▸ Data extracted from a collection
———

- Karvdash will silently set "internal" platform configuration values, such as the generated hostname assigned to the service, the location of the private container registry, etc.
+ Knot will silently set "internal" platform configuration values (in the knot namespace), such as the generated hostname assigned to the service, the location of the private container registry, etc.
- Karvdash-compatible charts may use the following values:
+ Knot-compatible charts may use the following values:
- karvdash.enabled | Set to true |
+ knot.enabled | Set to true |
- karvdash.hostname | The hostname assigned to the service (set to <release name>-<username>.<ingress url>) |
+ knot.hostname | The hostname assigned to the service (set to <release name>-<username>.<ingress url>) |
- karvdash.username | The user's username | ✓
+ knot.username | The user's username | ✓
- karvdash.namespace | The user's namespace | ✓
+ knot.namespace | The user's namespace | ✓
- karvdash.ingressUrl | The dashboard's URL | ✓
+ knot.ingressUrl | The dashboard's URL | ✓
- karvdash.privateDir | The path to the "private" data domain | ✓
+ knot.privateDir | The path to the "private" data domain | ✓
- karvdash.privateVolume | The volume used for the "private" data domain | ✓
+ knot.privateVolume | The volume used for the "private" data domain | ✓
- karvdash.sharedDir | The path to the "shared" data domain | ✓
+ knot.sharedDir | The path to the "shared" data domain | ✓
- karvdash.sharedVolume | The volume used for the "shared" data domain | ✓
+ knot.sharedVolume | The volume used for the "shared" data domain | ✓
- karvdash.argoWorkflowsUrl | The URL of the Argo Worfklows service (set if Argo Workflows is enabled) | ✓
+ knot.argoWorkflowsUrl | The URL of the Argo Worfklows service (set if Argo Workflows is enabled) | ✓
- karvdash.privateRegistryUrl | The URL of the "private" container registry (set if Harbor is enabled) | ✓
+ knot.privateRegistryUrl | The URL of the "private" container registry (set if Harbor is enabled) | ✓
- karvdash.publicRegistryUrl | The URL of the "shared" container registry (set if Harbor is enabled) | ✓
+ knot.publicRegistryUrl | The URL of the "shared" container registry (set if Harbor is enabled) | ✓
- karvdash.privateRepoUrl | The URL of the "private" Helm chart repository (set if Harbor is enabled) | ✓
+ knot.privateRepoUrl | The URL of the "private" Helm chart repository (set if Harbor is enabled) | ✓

———

▸ About this task
Whatever lines appear above, reproduce every one of them exactly.

▸ Task response
- Karvdash will silently set "internal" platform configuration values, such as the generated hostname assigned to the service, the location of the private container registry, etc.
+ Knot will silently set "internal" platform configuration values (in the knot namespace), such as the generated hostname assigned to the service, the location of the private container registry, etc.
- Karvdash-compatible charts may use the following values:
+ Knot-compatible charts may use the following values:
- karvdash.enabled | Set to true |
+ knot.enabled | Set to true |
- karvdash.hostname | The hostname assigned to the service (set to <release name>-<username>.<ingress url>) |
+ knot.hostname | The hostname assigned to the service (set to <release name>-<username>.<ingress url>) |
- karvdash.username | The user's username | ✓
+ knot.username | The user's username | ✓
- karvdash.namespace | The user's namespace | ✓
+ knot.namespace | The user's namespace | ✓
- karvdash.ingressUrl | The dashboard's URL | ✓
+ knot.ingressUrl | The dashboard's URL | ✓
- karvdash.privateDir | The path to the "private" data domain | ✓
+ knot.privateDir | The path to the "private" data domain | ✓
- karvdash.privateVolume | The volume used for the "private" data domain | ✓
+ knot.privateVolume | The volume used for the "private" data domain | ✓
- karvdash.sharedDir | The path to the "shared" data domain | ✓
+ knot.sharedDir | The path to the "shared" data domain | ✓
- karvdash.sharedVolume | The volume used for the "shared" data domain | ✓
+ knot.sharedVolume | The volume used for the "shared" data domain | ✓
- karvdash.argoWorkflowsUrl | The URL of the Argo Worfklows service (set if Argo Workflows is enabled) | ✓
+ knot.argoWorkflowsUrl | The URL of the Argo Worfklows service (set if Argo Workflows is enabled) | ✓
- karvdash.privateRegistryUrl | The URL of the "private" container registry (set if Harbor is enabled) | ✓
+ knot.privateRegistryUrl | The URL of the "private" container registry (set if Harbor is enabled) | ✓
- karvdash.publicRegistryUrl | The URL of the "shared" container registry (set if Harbor is enabled) | ✓
+ knot.publicRegistryUrl | The URL of the "shared" container registry (set if Harbor is enabled) | ✓
- karvdash.privateRepoUrl | The URL of the "private" Helm chart repository (set if Harbor is enabled) | ✓
+ knot.privateRepoUrl | The URL of the "private" Helm chart repository (set if Harbor is enabled) | ✓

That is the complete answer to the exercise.